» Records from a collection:

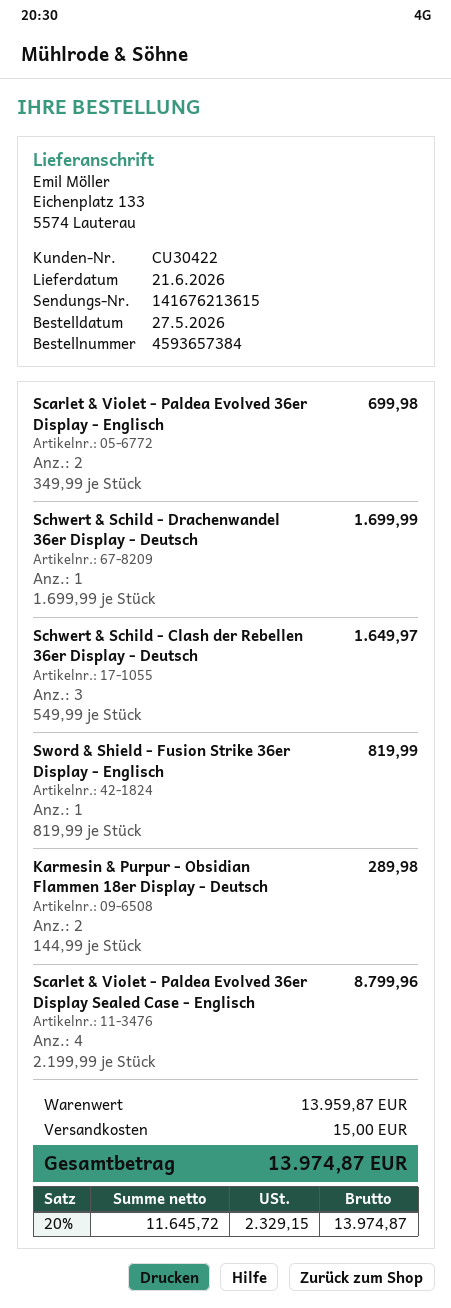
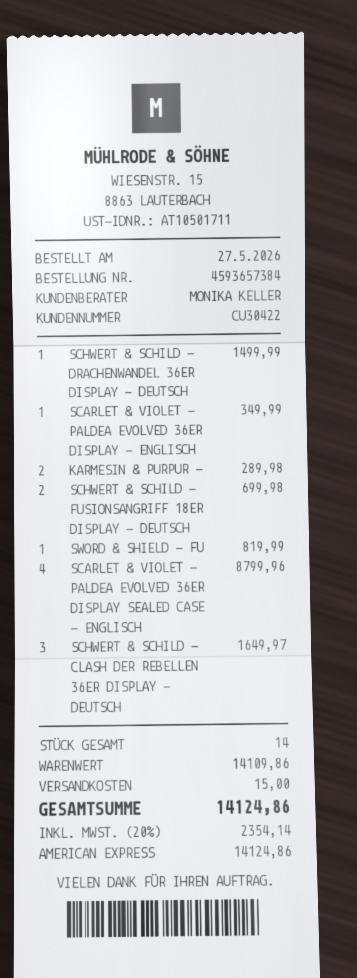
Scarlet & Violet - Paldea Evolved 36er Display - Englisch: 2 for 699.98 -> 1 for 349.99
Schwert & Schild - Drachenwandel 36er Display - Deutsch: 1 for 1699.99 -> 1 for 1499.99
SCHWERT & SCHILD - FUSIONSANGRIFF 18ER DISPLAY - DEUTSCH: none -> 2 for 699.98
subtotal: 13959.87 -> 14109.86
tax: 20% = 2329.15 -> 20% = 2354.14
total: 13974.87 -> 14124.86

» Task requirements: Each line of the records is to be reproduced exactly, and each picture dropped.

» Response below:
Scarlet & Violet - Paldea Evolved 36er Display - Englisch: 2 for 699.98 -> 1 for 349.99
Schwert & Schild - Drachenwandel 36er Display - Deutsch: 1 for 1699.99 -> 1 for 1499.99
SCHWERT & SCHILD - FUSIONSANGRIFF 18ER DISPLAY - DEUTSCH: none -> 2 for 699.98
subtotal: 13959.87 -> 14109.86
tax: 20% = 2329.15 -> 20% = 2354.14
total: 13974.87 -> 14124.86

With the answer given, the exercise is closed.